In Japanese the word for red is aka and the word for baby is aka-chan. I remember the word for baby as something like ’little red’ or, ‘red, whom we know well’. Question then, why is the baby red? The answer: because of autumn leaves.

At the foot of the mountain that houses a hundred monkeys, there’s a marketplace. The streets are lined with tiny maples. Tourists pass the trees, which are too small to give shade. Autumn is a week late, according to the newspapers. It’s front-page news but even the ladies who sweep the streets (whose job it is to keep track of the leaves) don’t stop to give the matter much thought. People used to come here just to see the trees. Things change. The mountain that houses a hundred monkeys doesn’t live up to its name any more. The monkeys had a war. One faction had to be captured and sent to a ranch in Texas. Now there are 280 monkeys on the mountain. Some of them take to the streets at night. To me, they are the Trash Monkey Mafia. In exchange for the right to root through the ripest garbage they can find, the monkeys leave jobs for street sweepers in their wake. When morning comes, they ape their way back top the mountain, over crosswalks and river bridges, like old men on their way to work.
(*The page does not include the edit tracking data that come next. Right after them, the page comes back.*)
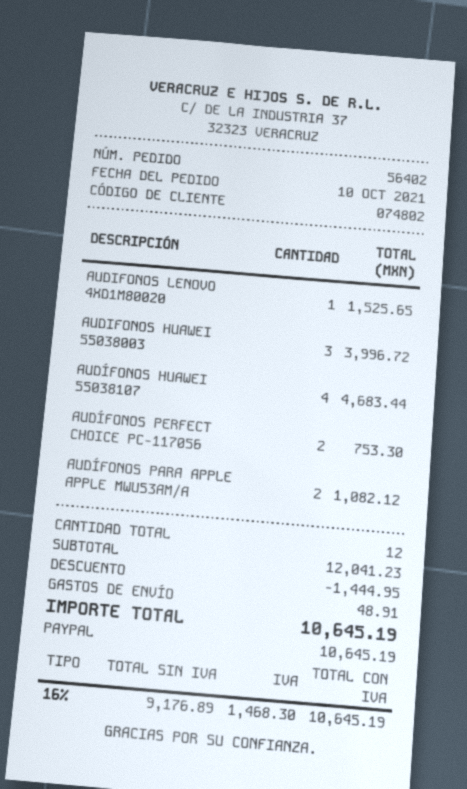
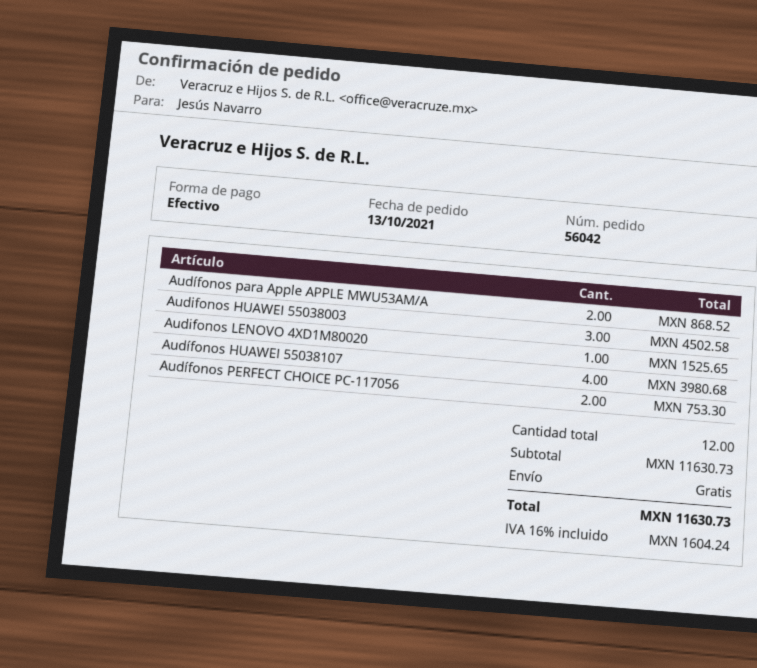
order number: 56402 -> 56042
order date: 2021-10-10 -> 2021-10-13
payment method: PayPal -> cash
AUDIFONOS HUAWEI 55038003: 3 for 3996.72 -> 3 for 4502.58
AUDÍFONOS HUAWEI 55038107: 4 for 4683.44 -> 4 for 3980.68
AUDÍFONOS PARA APPLE APPLE MWU53AM/A: 2 for 1082.12 -> 2 for 868.52
subtotal: 12041.23 -> 11630.73
discount: 1444.95 -> none
shipping: 48.91 -> 0.00
tax: 16% = 1468.30 -> 16% = 1604.24
total: 10645.19 -> 11630.73

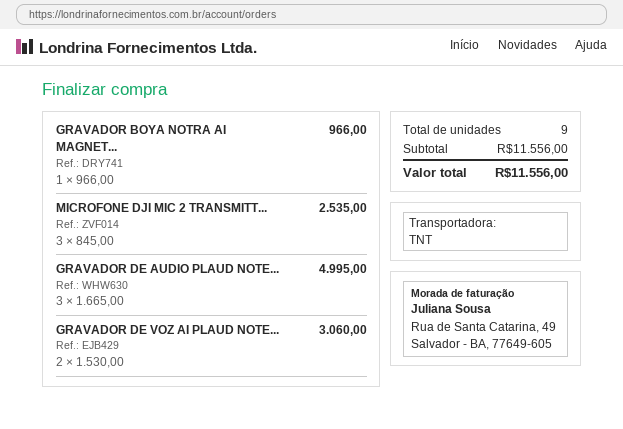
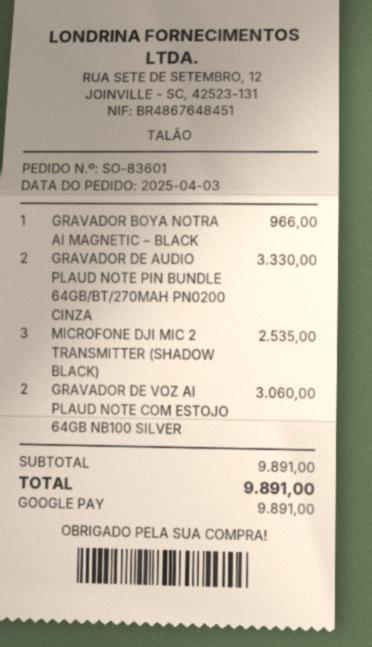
GRAVADOR DE AUDIO PLAUD NOTE...: 3 for 4995.00 -> 2 for 3330.00
subtotal: 11556.00 -> 9891.00
total: 11556.00 -> 9891.00

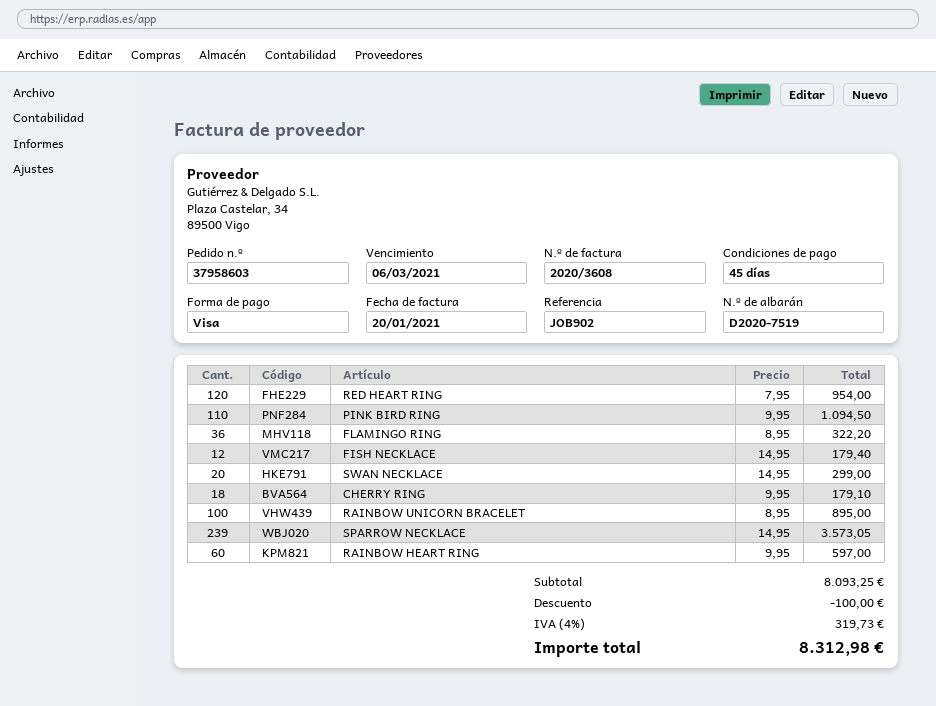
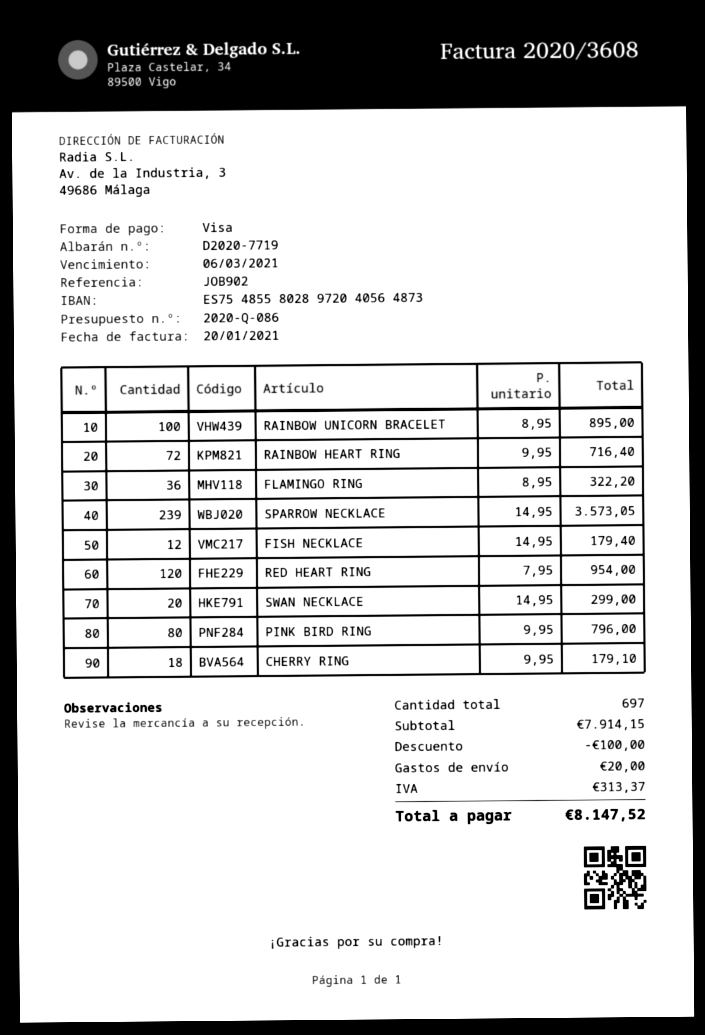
delivery note number: D2020-7519 -> D2020-7719
PINK BIRD RING: 110 x 9.95 = 1094.50 -> 80 x 9.95 = 796.00
RAINBOW HEART RING: 60 x 9.95 = 597.00 -> 72 x 9.95 = 716.40
subtotal: 8093.25 -> 7914.15
shipping: none -> 20.00
tax: 319.73 -> 313.37
total: 8312.98 -> 8147.52

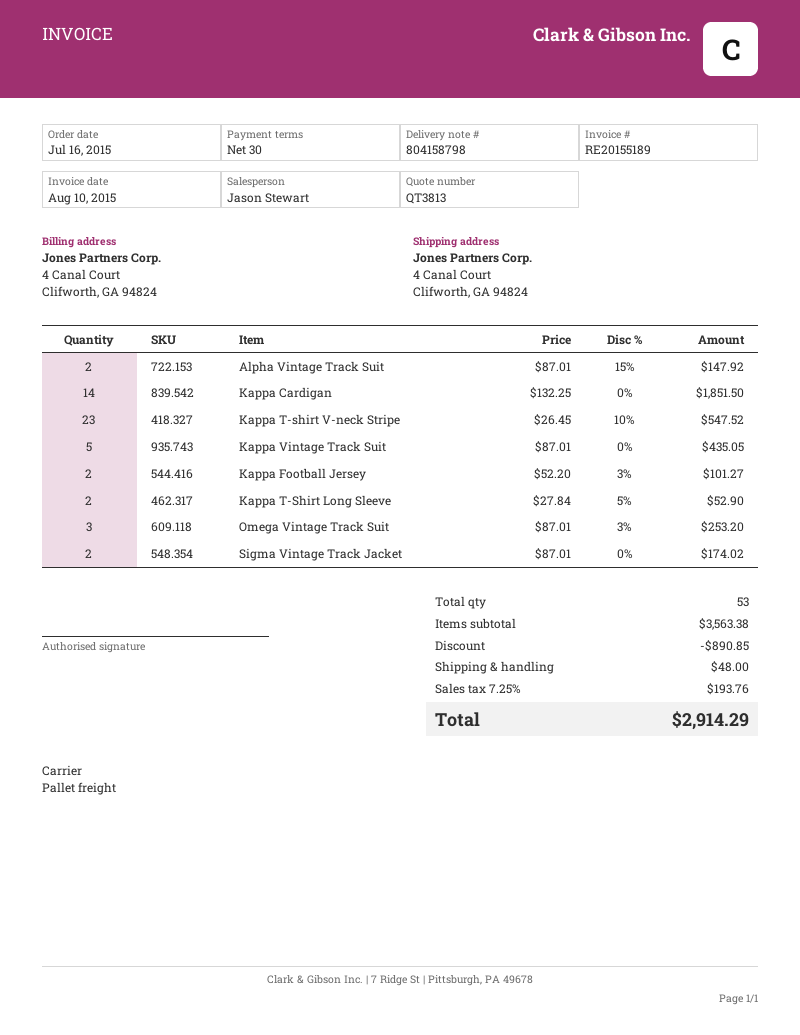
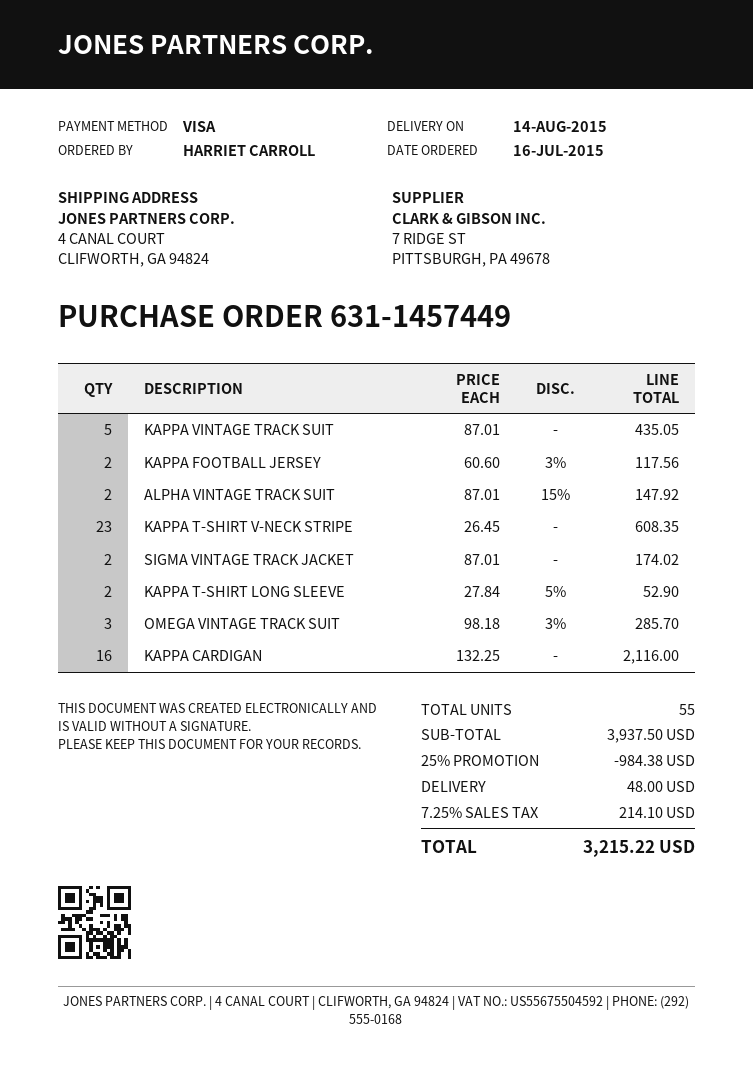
Kappa Cardigan: 14 x 132.25 = 1851.50 -> 16 x 132.25 = 2116.00
Kappa T-shirt V-neck Stripe: 23 x 26.45 - 10% = 547.52 -> 23 x 26.45 = 608.35
Kappa Football Jersey: 2 x 52.20 - 3% = 101.27 -> 2 x 60.60 - 3% = 117.56
Omega Vintage Track Suit: 3 x 87.01 - 3% = 253.20 -> 3 x 98.18 - 3% = 285.70
total quantity: 53 -> 55
subtotal: 3563.38 -> 3937.50
discount: 890.85 -> 984.38
tax: 7.25% = 193.76 -> 7.25% = 214.10
total: 2914.29 -> 3215.22

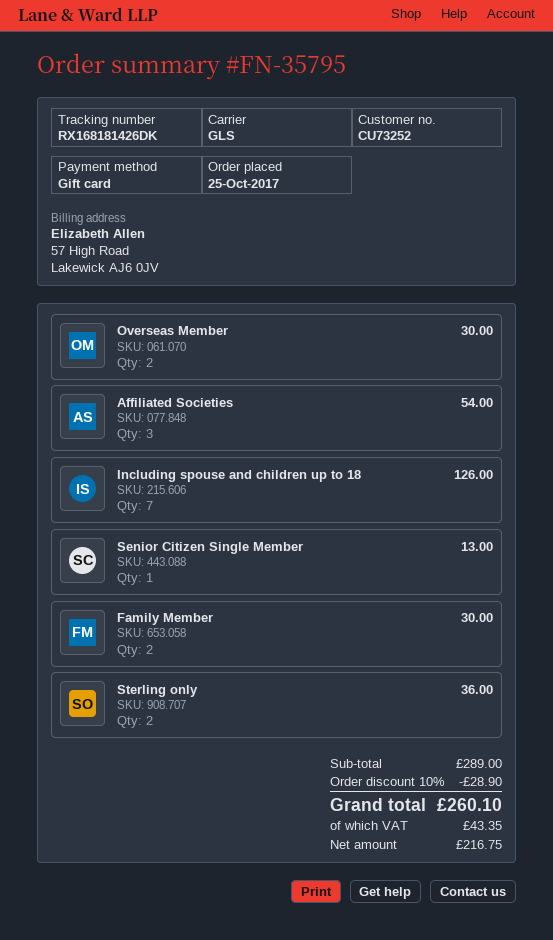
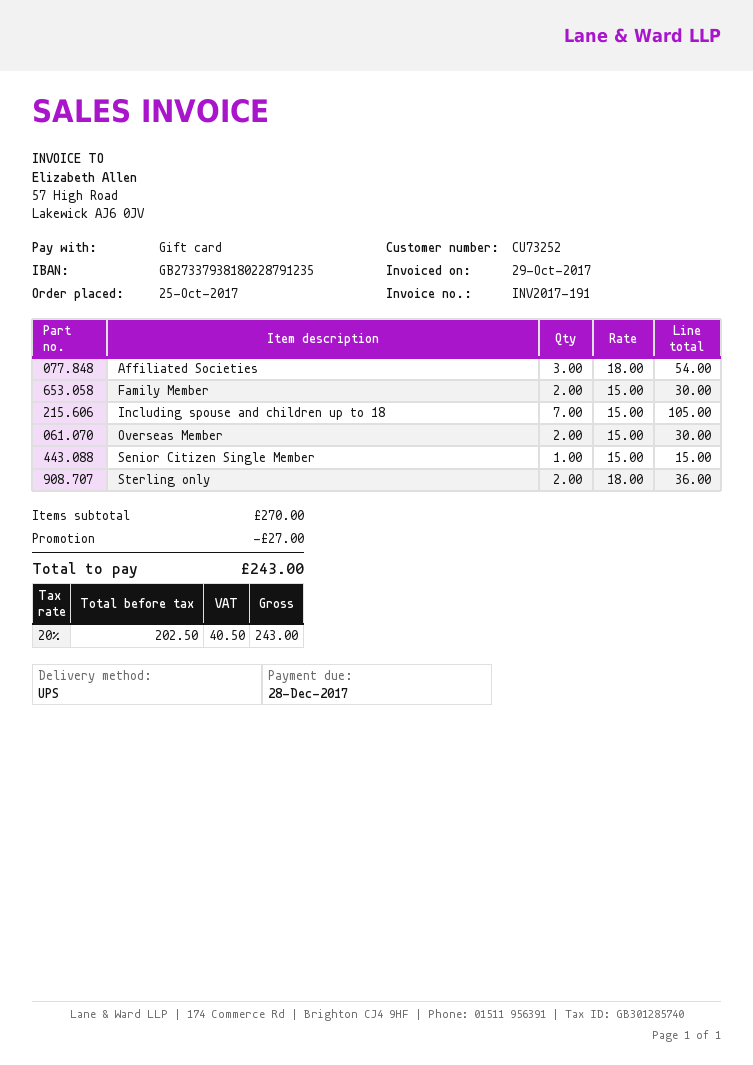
shipping method: GLS -> UPS
Including spouse and children up to 18: 7 for 126.00 -> 7 for 105.00
Senior Citizen Single Member: 1 for 13.00 -> 1 for 15.00
subtotal: 289.00 -> 270.00
discount: 28.90 -> 27.00
net: 216.75 -> 202.50
tax: 43.35 -> 40.50
total: 260.10 -> 243.00

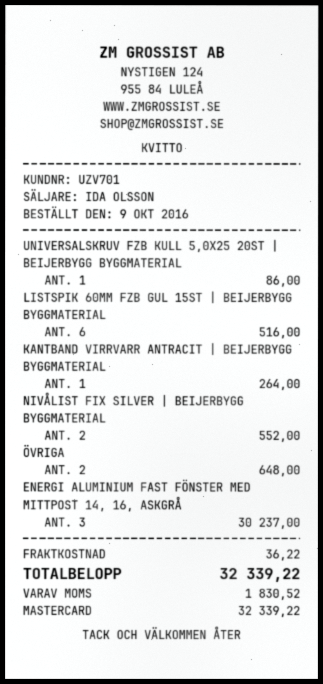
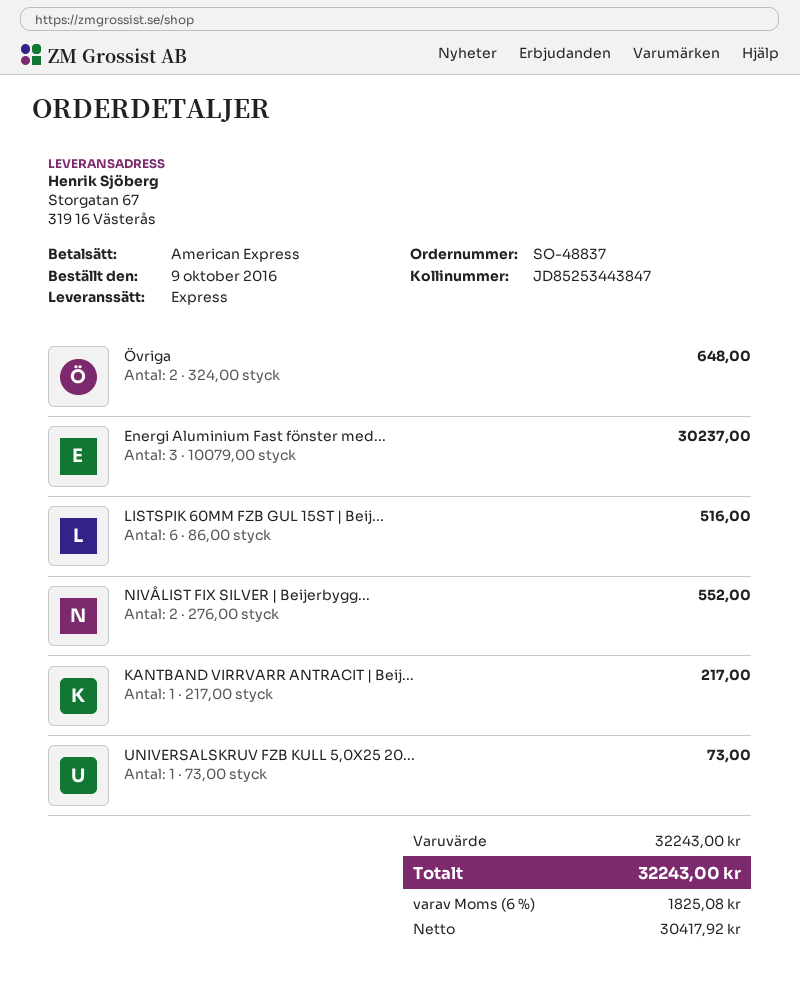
payment method: Mastercard -> American Express
UNIVERSALSKRUV FZB KULL 5,0X25 20ST | BEIJERBYGG BYGGMATERIAL: 1 for 86.00 -> 1 for 73.00
KANTBAND VIRRVARR ANTRACIT | BEIJERBYGG BYGGMATERIAL: 1 for 264.00 -> 1 for 217.00
shipping: 36.22 -> none
tax: 1830.52 -> 1825.08
total: 32339.22 -> 32243.00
Only those old, human men seem to notice this year’s delinquency of trees. Some men stop, and with crossed arms they silently administer stern lectures. It’s as if the old men are waiting impatiently to see a plant performance. But these trees are keeping their clothes on. The leaves stay green. All the papers can say is “Global warming, Indian summer.”

When the tiny maples do decide to throw down their leaves they will turn red. Their little digits will turn and sway, like a baby’s hands, trying to grab the mountain.